Aoki turned out to be the ideal secretary for exactly seven business days. On the eighth, she spoke back to Naomi.

It was subtle, at first. A minor disagreement over formatting a motion to dismiss, phrased like a suggestion. A helpful tip, offered with a diplomatic smile and the energy of someone who once took a Coursera class on leadership.

Katsuki didn't look up from his screen when it happened. He didn't need to. He could feel the temperature drop from across the office.

Naomi's response was quiet. Flat. The vocal equivalent of being buried under administrative data and shame.

Aoki cried.

Actually cried.

Not misty-eyed dignity. No. Full-tear, sniffle-interrupted, lip-quivering dramatics. Then she went to Kai.

Kai listened like he was deeply invested in every word, chin propped on his hand, eyes narrowed in concern. He even nodded at all the right moments, like he hadn't heard this exact brand of office sabotage before. Like he wasn't mentally categorizing her tells like a poker pro mid-tournament.

"She's been bullying me," Aoki said carefully. "Undermining me in front of others. It's... extremely toxic."

Kai blinked once. Twice.

Then Aoki leaned in. Lowered her voice like she was letting him in on a secret.

"I don't think she contributes to the firm. If we're trying to streamline... maybe it's time to let her go."

Ah.

There it was.

Kai sighed softly and straightened, his expression unreadable. "See," he said with that effortless smile that made people forget they were walking into verbal landmines, "I can't really do that."

Aoki opened her mouth but closed it again.

"She owns a third of the firm," Kai added pleasantly. "If Naomi walks, more than half this building walks with her. And the espresso machine, probably."

Aoki's expression faltered.

"Unless," Kai continued lightly, "you'd like to go tell her she's redundant yourself. I'd love to watch."

She didn't.

She didn't even finish her tea. Just slinked off like someone who'd realized too late that the chessboard wasn't hers to play on.

It should've ended there.

It didn't.

The gossip started next.

Subtle, at first. A question here. A joke there. But when a junior associate walked into Kai's office looking half-traumatized and whispering, "She asked if you and Katsuki are, uh, married," he realized subtlety had died somewhere around week two.

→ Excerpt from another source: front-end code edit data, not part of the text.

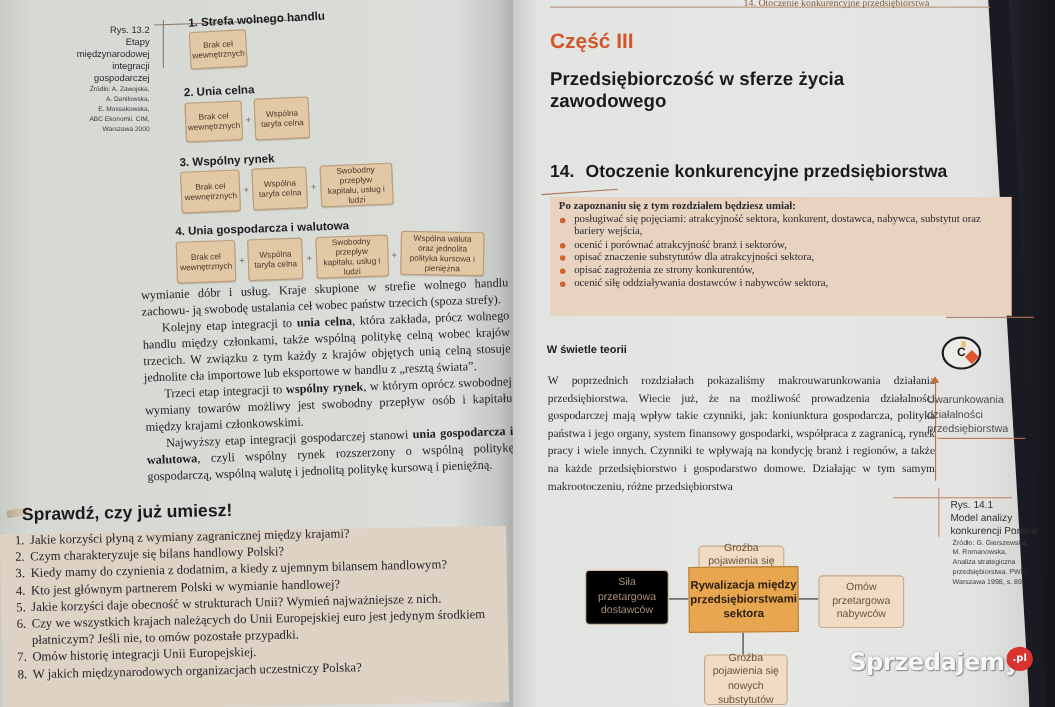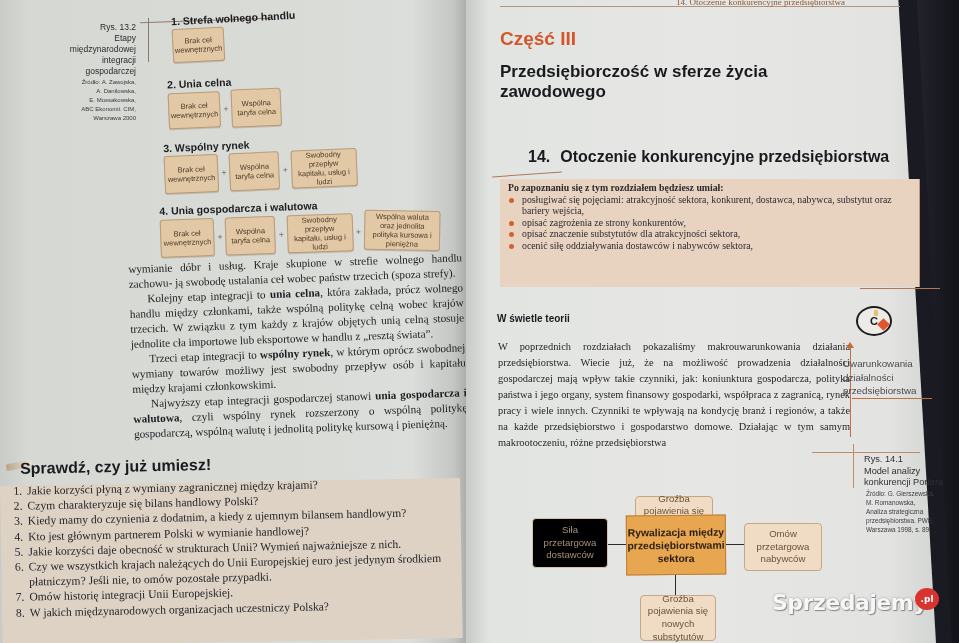"14." .chapter-title .num { margin-left: 28px -> none }
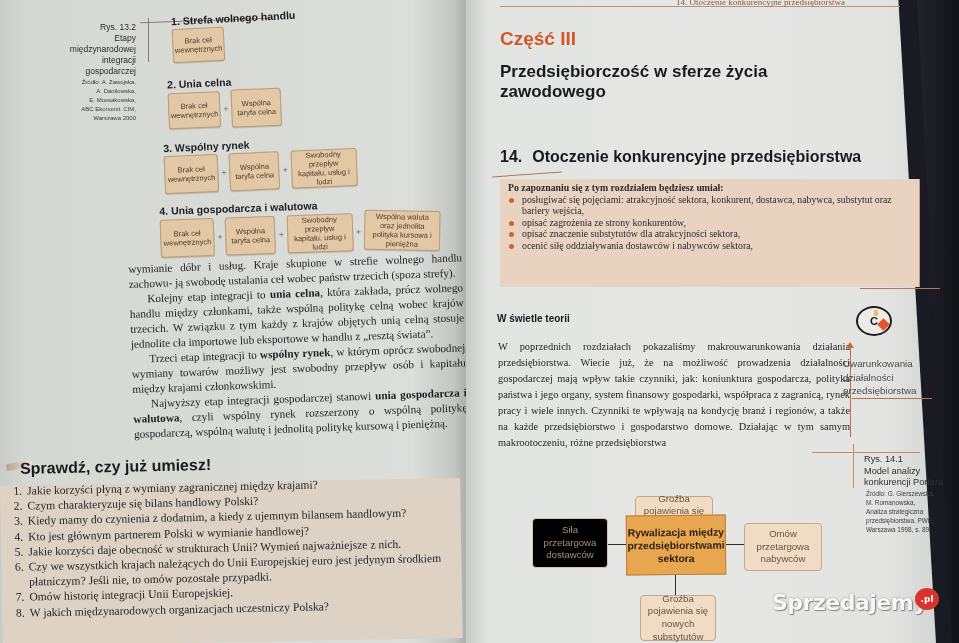"ocenić i porównać atrakcyjność branż" li { html: none -> <li>ocenić i porównać atrakcyjność branż i sektorów,</li> }
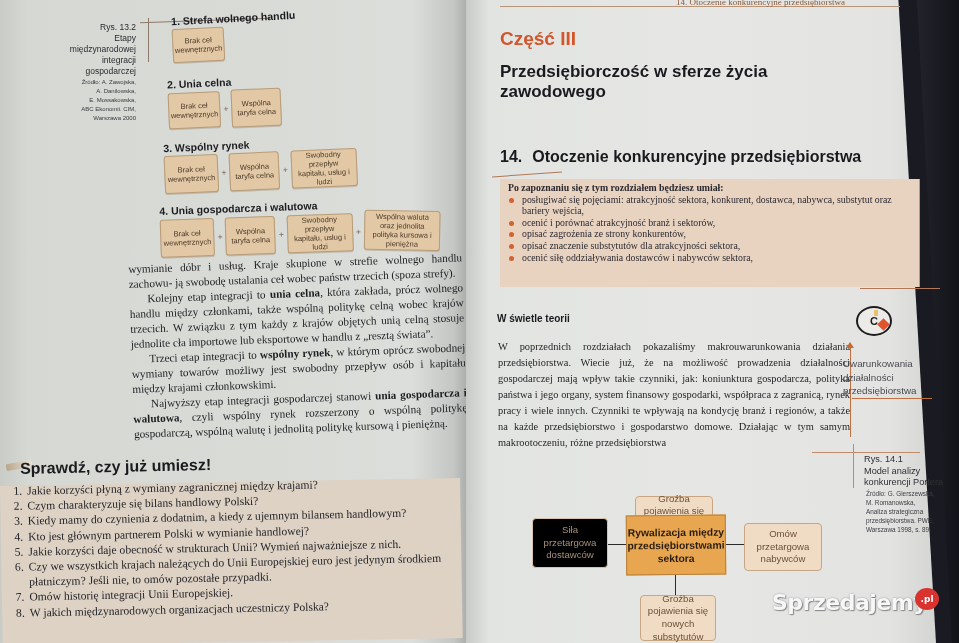"opisać zagrożenia ze strony konkurentów," li { order: before "opisać znaczenie substytutów dla" -> after "opisać znaczenie substytutów dla" }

He'd barely raised an eyebrow before the associate blurted, "She said you seem too... codependent for it to be just business."

Kai had to pause. Because sure, Katsuki could be intense. Territorial. Possibly sociopathic. But the idea that he, Kai, had somehow given off husband energy-

Well. That was an affront.

So naturally, he stood in the middle of the firm the next morning and called out, loud enough to rattle the interns, "Honey, where's the docket folder? You know I can't function without your gentle touch."

Katsuki, who was mid-conference call with a high-profile IP client, calmly reached over and muted himself before turning, very slowly, to glare at him like he was considering arson.

Kai just smiled.

The associates were horrified. The senior partners were too busy to care. Naomi looked up once, made eye contact with Kai across the floor, and gave him the briefest nod of approval before going back to her spreadsheet of doom.

It might've ended there.

But of course, it didn't.

The third week revealed another charming trait: Aoki was slow.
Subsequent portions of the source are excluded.